EXERCISE INSTRUCTIONS:
Where a line of the material includes the string "Pants", copy that line.

RECORDED INFORMATION:

* * * * * * *

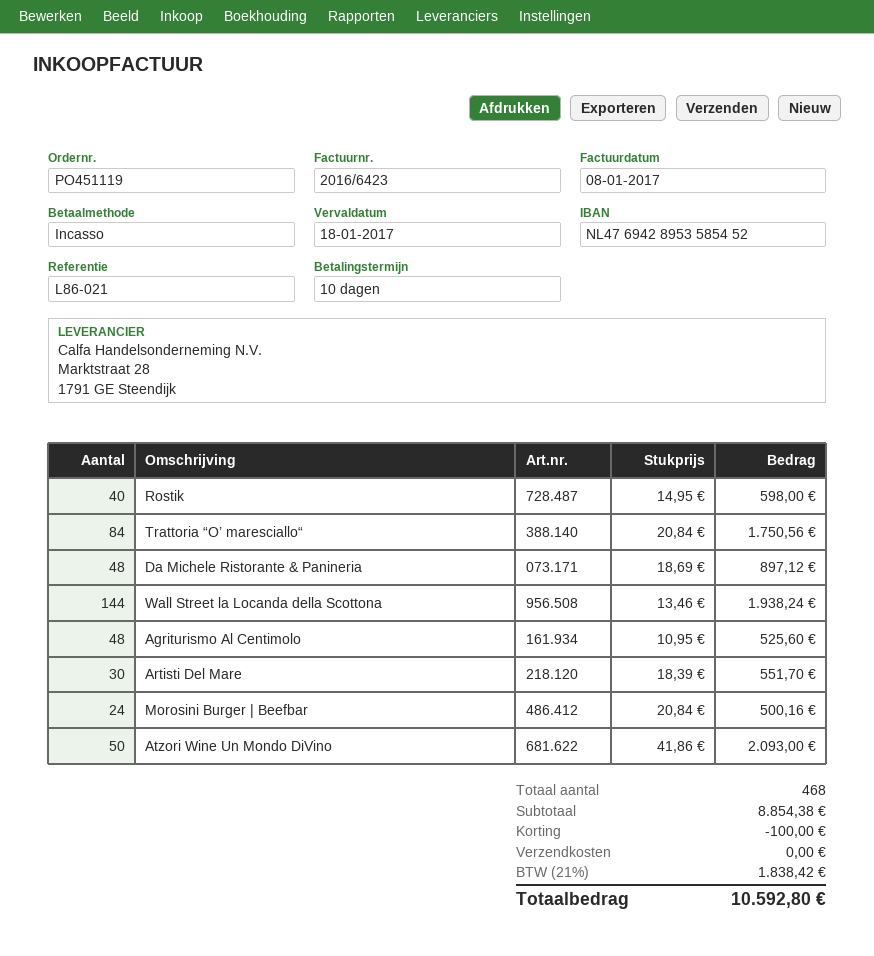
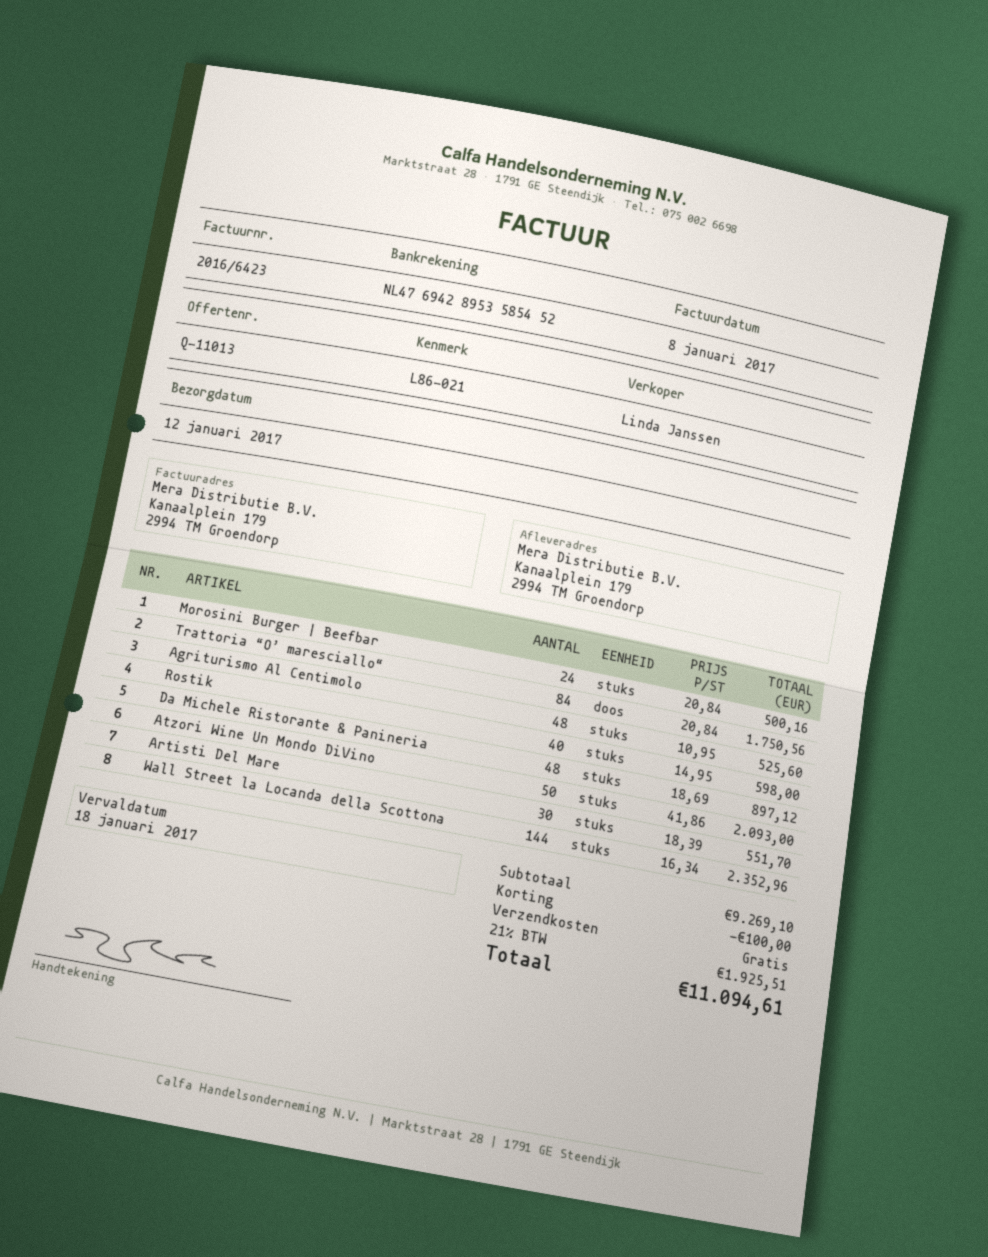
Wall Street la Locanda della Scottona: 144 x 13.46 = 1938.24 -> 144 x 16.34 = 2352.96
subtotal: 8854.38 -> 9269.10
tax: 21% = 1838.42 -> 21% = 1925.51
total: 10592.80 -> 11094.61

* * * * * * *

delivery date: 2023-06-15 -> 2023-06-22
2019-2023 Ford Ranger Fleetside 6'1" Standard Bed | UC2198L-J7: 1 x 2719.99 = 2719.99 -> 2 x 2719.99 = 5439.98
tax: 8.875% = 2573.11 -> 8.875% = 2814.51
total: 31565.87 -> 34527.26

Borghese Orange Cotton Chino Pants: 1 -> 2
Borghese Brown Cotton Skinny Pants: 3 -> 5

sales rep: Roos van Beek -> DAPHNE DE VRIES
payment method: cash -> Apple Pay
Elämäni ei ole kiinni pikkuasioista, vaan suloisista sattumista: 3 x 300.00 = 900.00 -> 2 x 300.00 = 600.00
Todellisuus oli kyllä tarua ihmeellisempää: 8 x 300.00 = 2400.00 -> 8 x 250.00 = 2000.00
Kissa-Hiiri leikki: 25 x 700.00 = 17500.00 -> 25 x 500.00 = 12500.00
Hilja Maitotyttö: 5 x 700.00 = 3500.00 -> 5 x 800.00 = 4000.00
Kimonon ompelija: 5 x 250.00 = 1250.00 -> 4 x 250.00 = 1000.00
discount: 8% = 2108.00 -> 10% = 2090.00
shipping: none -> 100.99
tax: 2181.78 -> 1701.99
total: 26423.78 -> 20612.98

* * * * * * *

YOUR RESPONSE:
Borghese Orange Cotton Chino Pants: 1 -> 2
Borghese Brown Cotton Skinny Pants: 3 -> 5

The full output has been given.